She did a lot of head tossing but no rearing and since I didn't panic I'm going to go ahead and take my saddle home with me on Friday and we're going to cut the lessons back to once a week. My instructor is a school teacher, as well, and school started again today. She wasn't going to do any lessons at all during the school year so I'm glad she's agreed to do once a week. As long as we keep learning, I want to keep taking lessons. This should help us make it through this "kinda green horse and kinda green rider" stage without getting black and blue. 

Our homework is to practice getting her to yield her front and back only 1-2 steps at a time each way, and back only 1-2 steps at a time. No forward motion. She's a smart one - can't wait to see what we learn to do.


----------



## newtrailriders (Apr 2, 2017)

I started her on the raspberry leafs today. I'm not sure if I need to give them to her every day or just a few days prior to and during heat. I've read different recommendations.

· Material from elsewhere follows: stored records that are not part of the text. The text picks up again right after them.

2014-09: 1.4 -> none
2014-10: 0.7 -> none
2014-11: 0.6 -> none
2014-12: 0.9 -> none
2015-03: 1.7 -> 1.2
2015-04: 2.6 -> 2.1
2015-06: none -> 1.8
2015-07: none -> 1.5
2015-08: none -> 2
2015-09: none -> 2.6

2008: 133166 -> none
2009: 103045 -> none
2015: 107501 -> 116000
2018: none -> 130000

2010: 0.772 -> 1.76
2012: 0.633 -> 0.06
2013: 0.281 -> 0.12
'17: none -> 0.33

Today after I haltered her and before I even started to tell her to do anything, she started side passing LOL. The goal today was to teach her to only pivot or back a small step or two at a time. She learned that in no time flat! So now I give her the cue and say "one," and she'll take one or two steps. When I give her the cue and cluck she takes several steps. Maybe tomorrow it will be a little easier to place the cone on the barrell during our lesson.

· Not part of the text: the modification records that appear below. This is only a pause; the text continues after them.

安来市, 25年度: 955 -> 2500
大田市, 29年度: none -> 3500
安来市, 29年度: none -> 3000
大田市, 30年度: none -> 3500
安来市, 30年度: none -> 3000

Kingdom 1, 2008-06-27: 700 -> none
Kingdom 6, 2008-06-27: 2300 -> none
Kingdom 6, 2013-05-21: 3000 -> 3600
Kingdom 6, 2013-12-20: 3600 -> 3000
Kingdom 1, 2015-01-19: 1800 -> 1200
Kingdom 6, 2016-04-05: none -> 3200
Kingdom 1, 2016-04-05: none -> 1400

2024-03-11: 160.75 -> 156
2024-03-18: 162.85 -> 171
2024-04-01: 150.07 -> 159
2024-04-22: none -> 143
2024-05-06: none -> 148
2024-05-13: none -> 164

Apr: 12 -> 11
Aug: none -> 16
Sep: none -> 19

I've been keeping our homework sessions very short - 10 minutes at the most. I'm excited and want to do more but I'm holding myself back. After I'm done with her I go do the same stuff with PJ. He's obviously learned it all before and I'm done with him in five minutes. It's working - we've always learned what the instructor wanted us to learn by our next lesson.


----------



## newtrailriders (Apr 2, 2017)

Today's lesson was a bit of a challenge.

First of all, when I was just getting ready to lead her away from the pasture to bring her to her lesson, she slowly and deliberately reared up almost vertically. She wasn't worked up, she wasn't upset, she just didn't feel like leaving the pasture and decided to rear up and see what I would do. I just waited until she came back down and walked her in a few circles and then walked her to the trailer like nothing happened. 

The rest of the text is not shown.